→ EXERCISE REQUIREMENTS: Do not copy the pictures. Write out the lines from the start of the entries through the line containing "Liberation Sans, sans-serif;".
START THE DATA
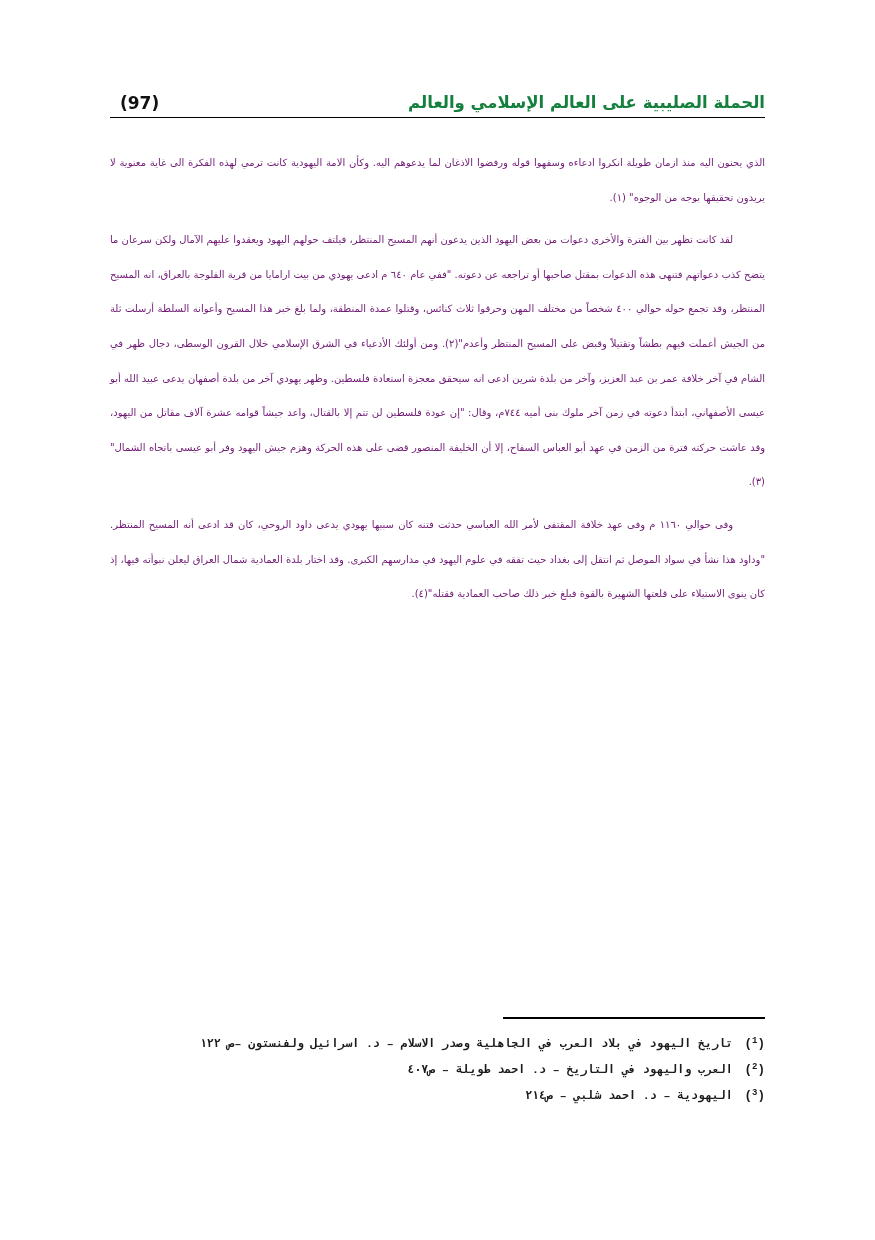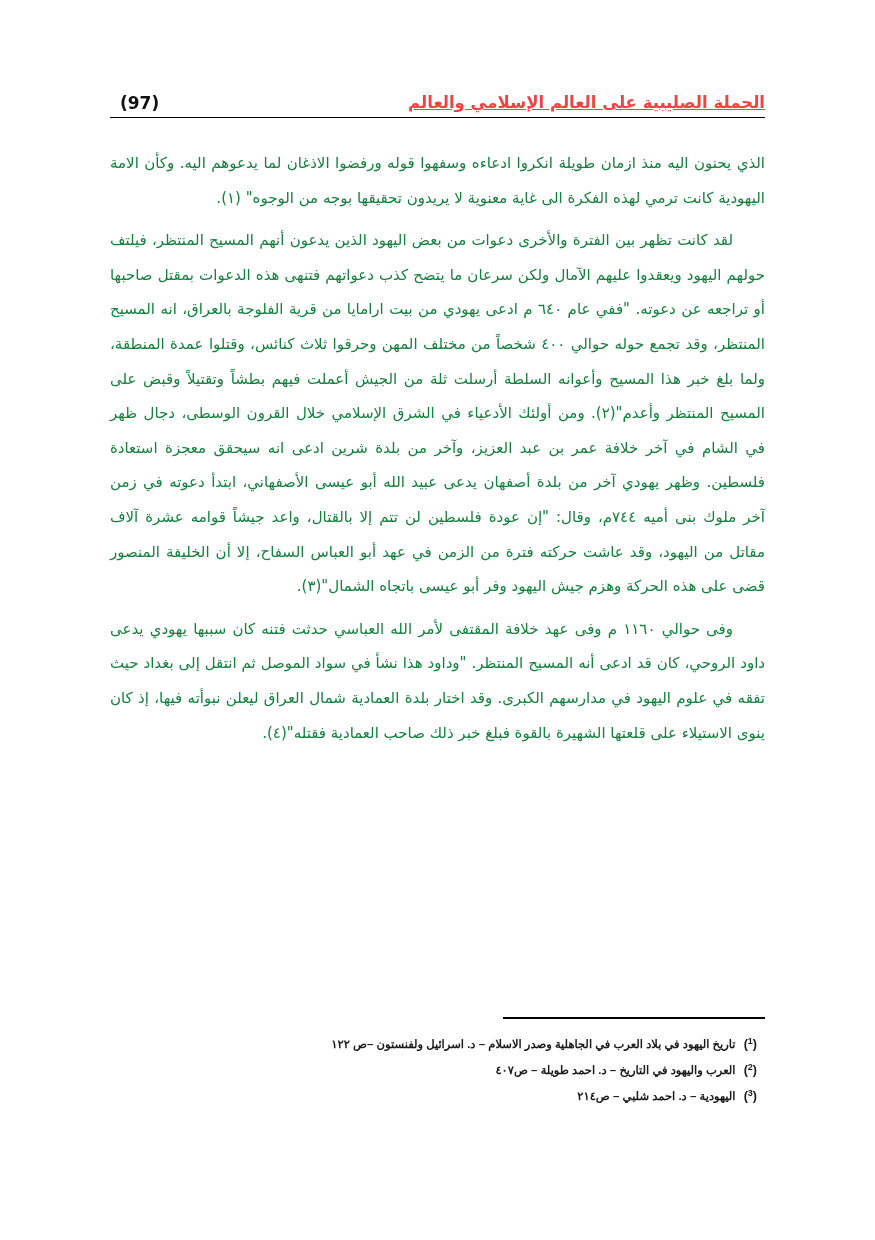--- a/index.html
+++ b/index.html
@@ -39,8 +39,7 @@
     font-weight: bold;
     font-size: 16.5px;
     line-height: 20px;
-    color: #ef4444;
-    text-decoration: underline;
+    color: #15803d;
   }
   .header-page-number {
     font-weight: bold;

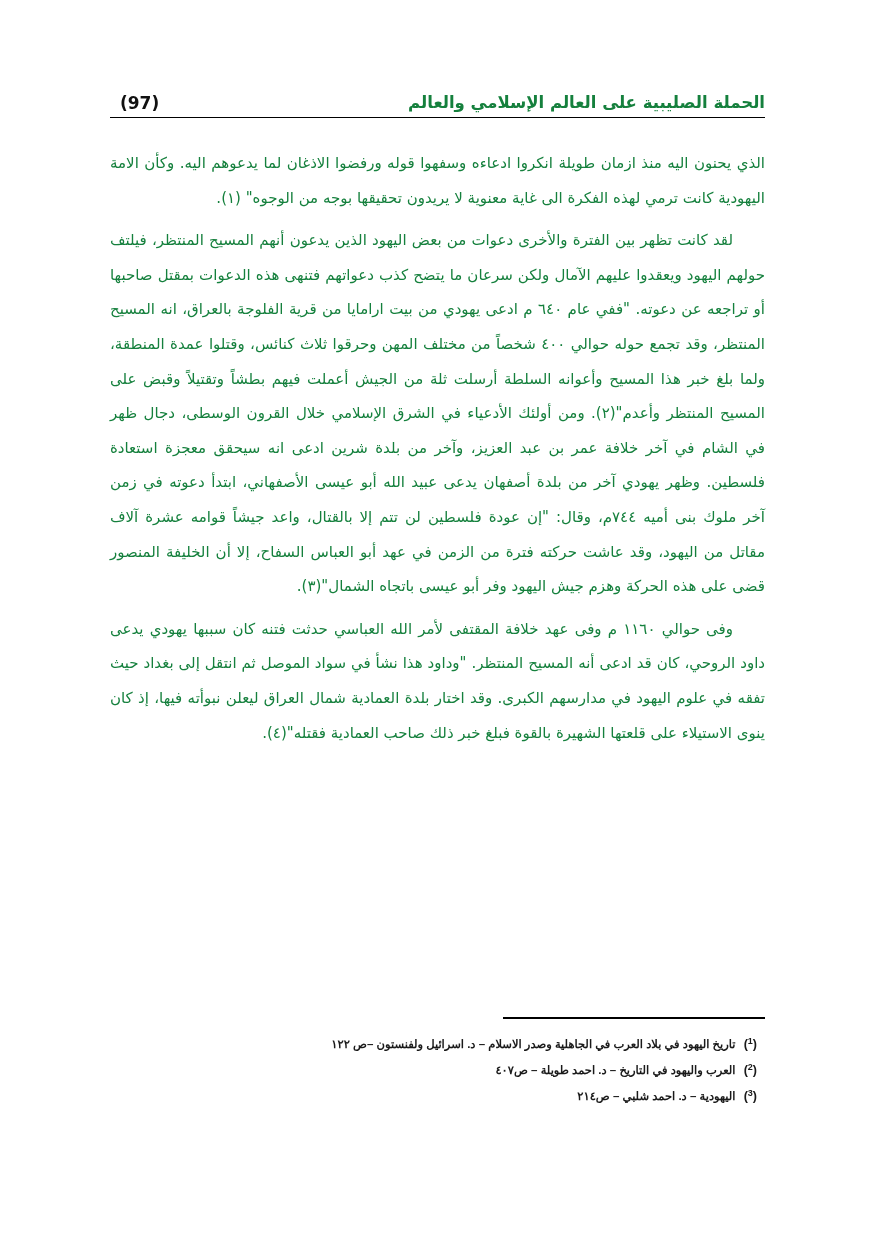--- a/index.html
+++ b/index.html
@@ -57,11 +57,11 @@
   }
   .para {
     margin: 0 0 8px 0;
-    font-size: 15px;
+    font-size: 10px;
     line-height: 34.6px;
     text-align: justify;
     text-align-last: right;
-    color: #15803d;
+    color: #701a75;
   }
   .para.indent {
     text-indent: 32px;

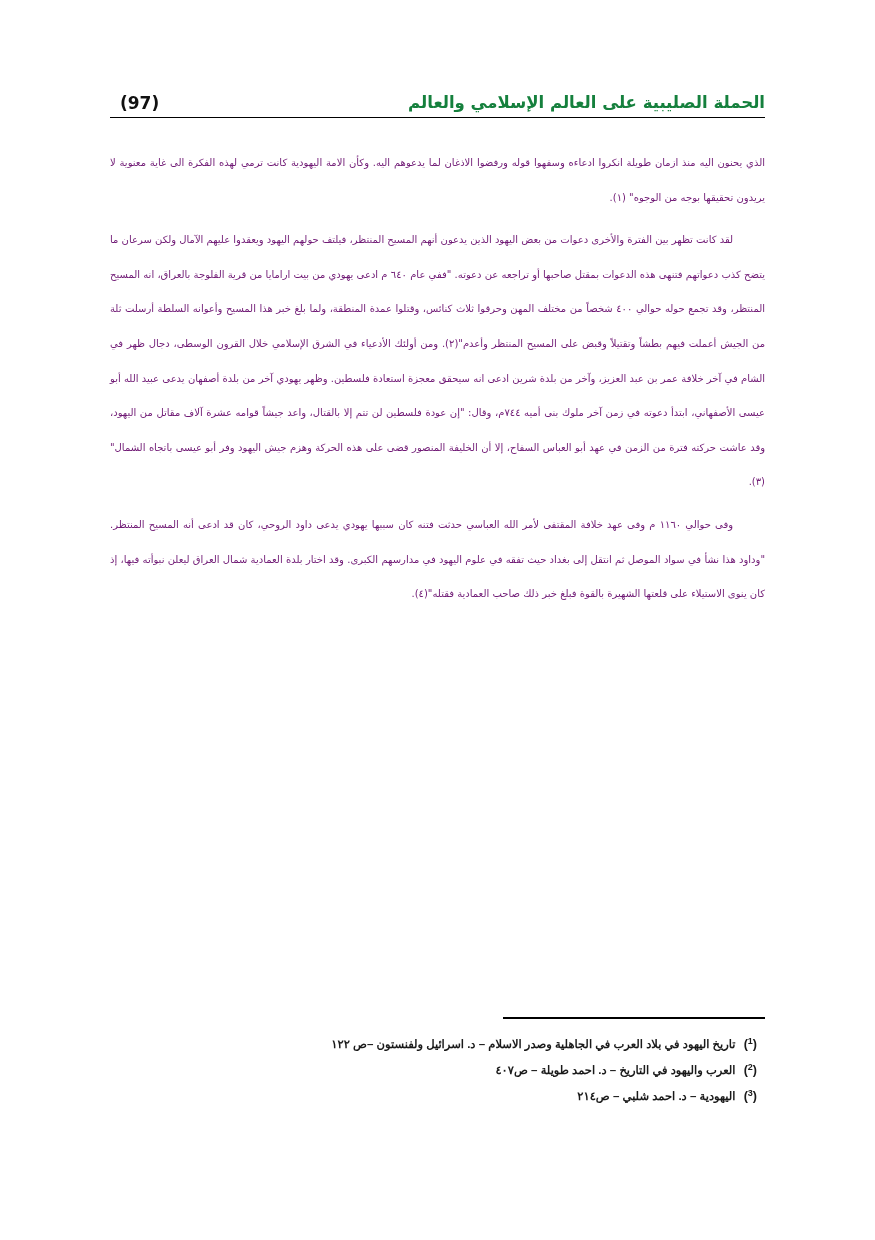--- a/index.html
+++ b/index.html
@@ -77,9 +77,9 @@
   .footnotes {
     position: absolute;
     top: 1030px;
-    right: 8px;
+    right: 0;
     width: 655px;
-    font-family: Liberation Sans, sans-serif;
+    font-family: Liberation Mono, monospace;
   }
   .footnote {
     font-size: 11.5px;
END THE DATA
→ WRITTEN SOLUTION:
--- a/index.html
+++ b/index.html
@@ -39,8 +39,7 @@
     font-weight: bold;
     font-size: 16.5px;
     line-height: 20px;
-    color: #ef4444;
-    text-decoration: underline;
+    color: #15803d;
   }
   .header-page-number {
     font-weight: bold;

--- a/index.html
+++ b/index.html
@@ -57,11 +57,11 @@
   }
   .para {
     margin: 0 0 8px 0;
-    font-size: 15px;
+    font-size: 10px;
     line-height: 34.6px;
     text-align: justify;
     text-align-last: right;
-    color: #15803d;
+    color: #701a75;
   }
   .para.indent {
     text-indent: 32px;

--- a/index.html
+++ b/index.html
@@ -77,9 +77,9 @@
   .footnotes {
     position: absolute;
     top: 1030px;
-    right: 8px;
+    right: 0;
     width: 655px;
-    font-family: Liberation Sans, sans-serif;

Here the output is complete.